L’ensemble de ces données suggère un rôle central de ces
gènes « capturés » dans l’acquisition de nouvelles fonctions pour l’hôte mammifère au cours de l’évolution.
Enfin, ces glycoprotéines d’enveloppe, en parallèle de leur
activité fusogène, pourraient également participer à la
tolérance immunologique de la mère vis-à-vis du fœtus.
En effet, il a été montré que certaines de ces protéines
possédaient une activité immunosuppressive, comme
observé pour des glycoprotéines d’enveloppe de rétrovirus
« classiques » [55, 56].
Conclusion
La capacité des rétrovirus d’intégrer une copie de leur
génome dans l’ADN de leur hôte est une caractéristique
fondamentale de ces parasites leur ayant permis, épisodiquement, d’être transmis de génération en génération et
d’envahir le génome de populations entières. La balance
entre l’amplification de ces éléments au sein du génome,
leur élimination ou leur conservation par le jeu des forces
de sélection, a permis de façonner au cours de l’évolution
des répertoires très variés de ces séquences en fonction des
différentes espèces hôtes.

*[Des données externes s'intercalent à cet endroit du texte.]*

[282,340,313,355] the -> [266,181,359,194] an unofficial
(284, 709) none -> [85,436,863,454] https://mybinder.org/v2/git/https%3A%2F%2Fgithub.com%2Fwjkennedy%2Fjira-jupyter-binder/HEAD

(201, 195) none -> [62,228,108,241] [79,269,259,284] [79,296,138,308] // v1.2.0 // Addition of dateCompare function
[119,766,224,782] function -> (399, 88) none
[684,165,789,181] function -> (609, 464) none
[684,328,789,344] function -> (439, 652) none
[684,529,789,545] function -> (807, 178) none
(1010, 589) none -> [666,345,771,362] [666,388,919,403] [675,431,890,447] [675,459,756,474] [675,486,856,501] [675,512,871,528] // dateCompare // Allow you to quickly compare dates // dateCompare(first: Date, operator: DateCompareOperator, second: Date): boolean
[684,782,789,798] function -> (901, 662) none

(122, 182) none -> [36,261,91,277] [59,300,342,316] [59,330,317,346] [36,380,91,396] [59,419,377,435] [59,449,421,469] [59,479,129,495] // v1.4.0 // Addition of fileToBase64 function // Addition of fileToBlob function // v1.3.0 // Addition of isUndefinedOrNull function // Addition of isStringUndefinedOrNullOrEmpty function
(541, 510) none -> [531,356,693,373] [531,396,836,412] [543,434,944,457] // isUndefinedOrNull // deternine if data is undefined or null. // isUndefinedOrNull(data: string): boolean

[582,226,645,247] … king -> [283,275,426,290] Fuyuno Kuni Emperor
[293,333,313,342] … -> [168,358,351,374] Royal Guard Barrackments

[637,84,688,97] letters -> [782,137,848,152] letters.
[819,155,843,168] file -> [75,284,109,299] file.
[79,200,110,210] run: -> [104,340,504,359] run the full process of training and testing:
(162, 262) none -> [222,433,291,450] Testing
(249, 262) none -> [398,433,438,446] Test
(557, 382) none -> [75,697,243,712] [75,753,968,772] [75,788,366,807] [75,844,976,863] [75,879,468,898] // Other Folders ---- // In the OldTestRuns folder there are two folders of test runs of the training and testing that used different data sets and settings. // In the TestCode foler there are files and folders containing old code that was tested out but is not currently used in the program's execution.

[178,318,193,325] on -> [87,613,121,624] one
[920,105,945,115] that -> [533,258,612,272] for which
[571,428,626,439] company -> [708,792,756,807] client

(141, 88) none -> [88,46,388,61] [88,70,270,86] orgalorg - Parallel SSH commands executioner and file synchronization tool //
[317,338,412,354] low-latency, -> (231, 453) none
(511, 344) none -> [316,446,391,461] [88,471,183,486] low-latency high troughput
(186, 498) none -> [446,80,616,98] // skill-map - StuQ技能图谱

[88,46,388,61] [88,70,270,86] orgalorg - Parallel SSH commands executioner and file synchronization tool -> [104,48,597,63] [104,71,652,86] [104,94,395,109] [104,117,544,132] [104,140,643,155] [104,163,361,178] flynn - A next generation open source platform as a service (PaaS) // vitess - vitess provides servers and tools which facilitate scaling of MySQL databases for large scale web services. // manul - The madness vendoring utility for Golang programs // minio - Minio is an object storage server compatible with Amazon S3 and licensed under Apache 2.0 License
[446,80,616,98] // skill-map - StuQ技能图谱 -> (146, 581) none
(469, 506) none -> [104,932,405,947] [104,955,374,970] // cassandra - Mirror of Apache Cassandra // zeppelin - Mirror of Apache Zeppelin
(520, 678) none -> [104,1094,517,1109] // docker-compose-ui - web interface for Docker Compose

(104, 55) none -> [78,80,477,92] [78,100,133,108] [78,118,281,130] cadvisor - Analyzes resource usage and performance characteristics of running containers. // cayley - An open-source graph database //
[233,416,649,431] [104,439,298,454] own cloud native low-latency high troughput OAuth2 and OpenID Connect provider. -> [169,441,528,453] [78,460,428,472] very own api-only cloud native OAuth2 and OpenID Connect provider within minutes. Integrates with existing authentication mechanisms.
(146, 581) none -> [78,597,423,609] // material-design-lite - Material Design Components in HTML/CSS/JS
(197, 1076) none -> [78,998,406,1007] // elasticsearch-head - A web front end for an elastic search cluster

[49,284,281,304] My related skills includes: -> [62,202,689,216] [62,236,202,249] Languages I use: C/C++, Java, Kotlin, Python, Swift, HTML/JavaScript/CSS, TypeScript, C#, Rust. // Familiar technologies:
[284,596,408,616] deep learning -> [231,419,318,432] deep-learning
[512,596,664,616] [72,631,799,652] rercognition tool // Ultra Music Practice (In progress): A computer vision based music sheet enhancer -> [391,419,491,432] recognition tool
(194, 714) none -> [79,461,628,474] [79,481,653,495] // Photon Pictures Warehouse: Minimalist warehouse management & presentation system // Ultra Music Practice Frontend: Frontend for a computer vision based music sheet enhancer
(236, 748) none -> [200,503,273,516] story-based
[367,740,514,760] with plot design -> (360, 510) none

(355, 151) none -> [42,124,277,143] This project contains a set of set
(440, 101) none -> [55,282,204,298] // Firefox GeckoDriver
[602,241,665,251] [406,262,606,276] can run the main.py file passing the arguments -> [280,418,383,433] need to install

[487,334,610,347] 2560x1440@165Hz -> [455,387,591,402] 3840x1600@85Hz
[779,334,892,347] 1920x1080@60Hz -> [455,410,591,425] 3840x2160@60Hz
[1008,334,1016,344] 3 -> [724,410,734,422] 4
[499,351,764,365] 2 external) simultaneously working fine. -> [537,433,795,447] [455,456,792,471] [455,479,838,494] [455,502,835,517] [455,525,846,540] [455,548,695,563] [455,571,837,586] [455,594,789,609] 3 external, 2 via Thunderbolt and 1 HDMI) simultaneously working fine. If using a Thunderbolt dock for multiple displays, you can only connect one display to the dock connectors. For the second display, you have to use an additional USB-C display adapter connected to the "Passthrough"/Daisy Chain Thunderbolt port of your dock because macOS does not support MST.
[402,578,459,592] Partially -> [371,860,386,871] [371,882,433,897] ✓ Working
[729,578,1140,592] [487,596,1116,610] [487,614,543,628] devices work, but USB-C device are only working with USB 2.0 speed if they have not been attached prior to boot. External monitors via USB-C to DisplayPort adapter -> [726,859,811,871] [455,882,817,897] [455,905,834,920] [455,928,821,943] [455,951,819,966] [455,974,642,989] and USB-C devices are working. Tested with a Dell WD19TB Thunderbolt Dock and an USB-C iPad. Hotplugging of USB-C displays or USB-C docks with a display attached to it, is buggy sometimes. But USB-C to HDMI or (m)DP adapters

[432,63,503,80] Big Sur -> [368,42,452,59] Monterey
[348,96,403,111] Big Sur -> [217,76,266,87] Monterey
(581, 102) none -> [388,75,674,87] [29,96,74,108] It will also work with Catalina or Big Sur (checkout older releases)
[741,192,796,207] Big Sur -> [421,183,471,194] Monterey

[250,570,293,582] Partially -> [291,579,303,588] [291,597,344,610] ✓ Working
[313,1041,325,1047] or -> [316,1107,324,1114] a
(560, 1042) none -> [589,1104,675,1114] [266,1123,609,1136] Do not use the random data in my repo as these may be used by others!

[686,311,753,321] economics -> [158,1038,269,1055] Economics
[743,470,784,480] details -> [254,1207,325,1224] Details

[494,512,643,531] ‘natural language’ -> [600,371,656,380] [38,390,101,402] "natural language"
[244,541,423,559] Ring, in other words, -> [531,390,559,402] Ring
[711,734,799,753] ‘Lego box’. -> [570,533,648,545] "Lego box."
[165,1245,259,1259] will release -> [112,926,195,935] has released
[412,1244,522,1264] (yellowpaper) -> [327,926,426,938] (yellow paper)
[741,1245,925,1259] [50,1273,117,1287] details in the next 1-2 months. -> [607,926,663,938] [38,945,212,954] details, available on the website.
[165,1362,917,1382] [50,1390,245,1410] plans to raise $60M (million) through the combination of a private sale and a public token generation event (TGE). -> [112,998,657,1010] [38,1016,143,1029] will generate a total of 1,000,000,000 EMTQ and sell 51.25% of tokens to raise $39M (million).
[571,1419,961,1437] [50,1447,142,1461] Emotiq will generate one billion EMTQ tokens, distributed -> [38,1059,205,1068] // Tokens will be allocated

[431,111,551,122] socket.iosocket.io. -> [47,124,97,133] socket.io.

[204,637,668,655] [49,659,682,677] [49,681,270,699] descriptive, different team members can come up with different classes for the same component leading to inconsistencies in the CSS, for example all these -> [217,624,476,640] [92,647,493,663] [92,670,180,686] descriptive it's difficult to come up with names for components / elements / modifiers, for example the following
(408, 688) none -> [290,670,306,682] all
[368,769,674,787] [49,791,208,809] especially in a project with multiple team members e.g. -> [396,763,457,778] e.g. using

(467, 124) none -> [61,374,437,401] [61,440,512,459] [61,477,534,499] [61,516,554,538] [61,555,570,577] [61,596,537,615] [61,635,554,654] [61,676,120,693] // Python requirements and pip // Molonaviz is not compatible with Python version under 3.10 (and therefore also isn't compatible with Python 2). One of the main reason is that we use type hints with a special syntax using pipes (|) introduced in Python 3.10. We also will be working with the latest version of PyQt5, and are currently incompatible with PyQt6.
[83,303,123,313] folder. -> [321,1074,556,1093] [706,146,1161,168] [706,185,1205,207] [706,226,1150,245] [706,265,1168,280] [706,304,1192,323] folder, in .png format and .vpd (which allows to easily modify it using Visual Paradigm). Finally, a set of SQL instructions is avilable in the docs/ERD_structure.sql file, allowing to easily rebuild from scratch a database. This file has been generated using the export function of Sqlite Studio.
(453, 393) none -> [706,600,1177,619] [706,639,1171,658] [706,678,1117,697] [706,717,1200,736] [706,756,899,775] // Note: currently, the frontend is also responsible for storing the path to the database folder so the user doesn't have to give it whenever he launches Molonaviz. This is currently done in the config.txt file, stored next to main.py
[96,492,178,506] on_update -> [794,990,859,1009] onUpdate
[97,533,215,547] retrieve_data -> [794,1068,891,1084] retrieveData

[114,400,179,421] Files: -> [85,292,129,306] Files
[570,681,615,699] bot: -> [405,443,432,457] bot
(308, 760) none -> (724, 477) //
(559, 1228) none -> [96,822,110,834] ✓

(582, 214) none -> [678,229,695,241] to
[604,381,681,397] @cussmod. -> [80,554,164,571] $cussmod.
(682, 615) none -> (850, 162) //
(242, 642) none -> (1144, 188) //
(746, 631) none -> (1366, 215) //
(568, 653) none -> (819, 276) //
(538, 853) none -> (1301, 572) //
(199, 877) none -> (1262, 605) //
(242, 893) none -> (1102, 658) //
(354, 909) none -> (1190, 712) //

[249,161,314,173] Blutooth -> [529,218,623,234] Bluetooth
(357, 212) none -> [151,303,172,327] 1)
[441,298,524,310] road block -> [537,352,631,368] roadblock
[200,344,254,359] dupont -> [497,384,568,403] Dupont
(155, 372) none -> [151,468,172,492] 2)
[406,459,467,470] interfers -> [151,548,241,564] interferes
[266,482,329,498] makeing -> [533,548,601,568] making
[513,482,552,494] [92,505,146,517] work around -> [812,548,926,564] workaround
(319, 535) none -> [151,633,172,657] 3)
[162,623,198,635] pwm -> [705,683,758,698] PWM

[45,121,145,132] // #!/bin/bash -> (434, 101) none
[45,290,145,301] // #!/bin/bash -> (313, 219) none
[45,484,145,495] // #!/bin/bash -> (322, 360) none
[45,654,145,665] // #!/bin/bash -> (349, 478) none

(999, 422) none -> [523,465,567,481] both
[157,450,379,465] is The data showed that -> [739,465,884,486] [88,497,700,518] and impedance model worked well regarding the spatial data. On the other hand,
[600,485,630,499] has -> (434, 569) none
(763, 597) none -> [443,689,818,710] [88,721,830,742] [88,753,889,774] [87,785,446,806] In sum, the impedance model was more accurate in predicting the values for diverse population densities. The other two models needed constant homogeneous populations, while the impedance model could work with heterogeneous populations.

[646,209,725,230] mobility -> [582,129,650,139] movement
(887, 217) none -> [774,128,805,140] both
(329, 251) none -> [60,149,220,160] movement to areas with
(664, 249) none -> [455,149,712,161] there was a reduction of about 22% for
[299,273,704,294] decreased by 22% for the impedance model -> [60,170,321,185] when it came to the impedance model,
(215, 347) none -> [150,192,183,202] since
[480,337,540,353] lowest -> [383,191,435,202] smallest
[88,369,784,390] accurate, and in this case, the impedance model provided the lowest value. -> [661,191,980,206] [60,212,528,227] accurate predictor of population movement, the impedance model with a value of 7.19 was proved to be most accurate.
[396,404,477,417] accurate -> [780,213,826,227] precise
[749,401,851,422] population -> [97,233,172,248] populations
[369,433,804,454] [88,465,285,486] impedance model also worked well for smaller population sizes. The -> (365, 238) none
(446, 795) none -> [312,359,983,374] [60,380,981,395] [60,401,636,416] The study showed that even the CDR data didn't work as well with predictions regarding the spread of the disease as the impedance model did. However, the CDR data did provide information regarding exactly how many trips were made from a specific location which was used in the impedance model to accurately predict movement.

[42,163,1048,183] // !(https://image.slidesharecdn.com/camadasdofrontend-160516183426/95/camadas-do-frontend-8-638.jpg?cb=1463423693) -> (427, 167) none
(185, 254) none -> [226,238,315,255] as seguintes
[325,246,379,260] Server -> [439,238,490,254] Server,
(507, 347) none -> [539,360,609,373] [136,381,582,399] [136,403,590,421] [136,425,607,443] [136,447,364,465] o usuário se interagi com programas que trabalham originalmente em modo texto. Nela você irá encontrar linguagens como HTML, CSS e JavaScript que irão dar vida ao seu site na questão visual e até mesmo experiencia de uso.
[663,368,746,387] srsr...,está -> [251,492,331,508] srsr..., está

Alors que certaines familles
d’ERV ne subsistent plus qu’à l’état de fossiles, d’autres
présentent des éléments encore fonctionnels, constituant
des mutagènes endogènes puissants. L’existence de séquences rétrovirales partielles ou complètes dans les génomes
hôtes pose la question, encore non résolue, du rôle potentiel
de ces éléments dans le développement de certaines pathologies. À l’opposé, l’identification du rôle de certains ERV
dans la placentation illustre le rôle fondamental de ces
éléments dans la biologie de leur hôte et rend définitivement
caduque l’expression « ADN poubelle » autrefois utilisée
pour caractériser ces séquences si particulières.